WHAT YOU SHOULD DO -> Wherever the word "Filters" occurs in the lines below, copy the whole line.

RECORDS SUPPLIED ->
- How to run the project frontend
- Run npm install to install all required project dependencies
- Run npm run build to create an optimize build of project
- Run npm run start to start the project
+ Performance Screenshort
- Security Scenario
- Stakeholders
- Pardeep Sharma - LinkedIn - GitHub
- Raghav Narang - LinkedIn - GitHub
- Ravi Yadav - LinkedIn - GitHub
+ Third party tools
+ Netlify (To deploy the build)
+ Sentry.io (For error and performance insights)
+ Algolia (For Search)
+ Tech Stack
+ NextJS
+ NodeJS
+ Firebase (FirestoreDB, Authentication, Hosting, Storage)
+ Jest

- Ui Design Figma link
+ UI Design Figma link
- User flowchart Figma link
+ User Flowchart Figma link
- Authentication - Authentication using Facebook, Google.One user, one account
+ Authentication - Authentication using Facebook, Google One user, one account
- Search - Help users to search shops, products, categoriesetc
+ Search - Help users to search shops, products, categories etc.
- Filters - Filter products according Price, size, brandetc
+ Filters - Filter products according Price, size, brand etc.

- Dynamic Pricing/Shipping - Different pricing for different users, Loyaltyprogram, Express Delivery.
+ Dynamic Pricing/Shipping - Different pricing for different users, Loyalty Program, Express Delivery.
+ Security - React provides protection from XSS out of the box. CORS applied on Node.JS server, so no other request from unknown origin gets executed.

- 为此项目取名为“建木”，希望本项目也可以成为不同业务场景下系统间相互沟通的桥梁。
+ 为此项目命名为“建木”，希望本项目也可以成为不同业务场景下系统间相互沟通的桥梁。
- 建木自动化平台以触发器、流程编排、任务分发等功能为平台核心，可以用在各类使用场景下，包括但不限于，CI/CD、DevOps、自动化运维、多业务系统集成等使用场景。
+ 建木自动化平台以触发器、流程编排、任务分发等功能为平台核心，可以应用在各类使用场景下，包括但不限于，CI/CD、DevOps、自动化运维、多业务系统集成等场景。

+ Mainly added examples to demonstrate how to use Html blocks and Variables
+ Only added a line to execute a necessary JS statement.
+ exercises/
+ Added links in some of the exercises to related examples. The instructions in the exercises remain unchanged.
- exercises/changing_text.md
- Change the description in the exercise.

RESULT OF THE EXERCISE ->
- Filters - Filter products according Price, size, brandetc
+ Filters - Filter products according Price, size, brand etc.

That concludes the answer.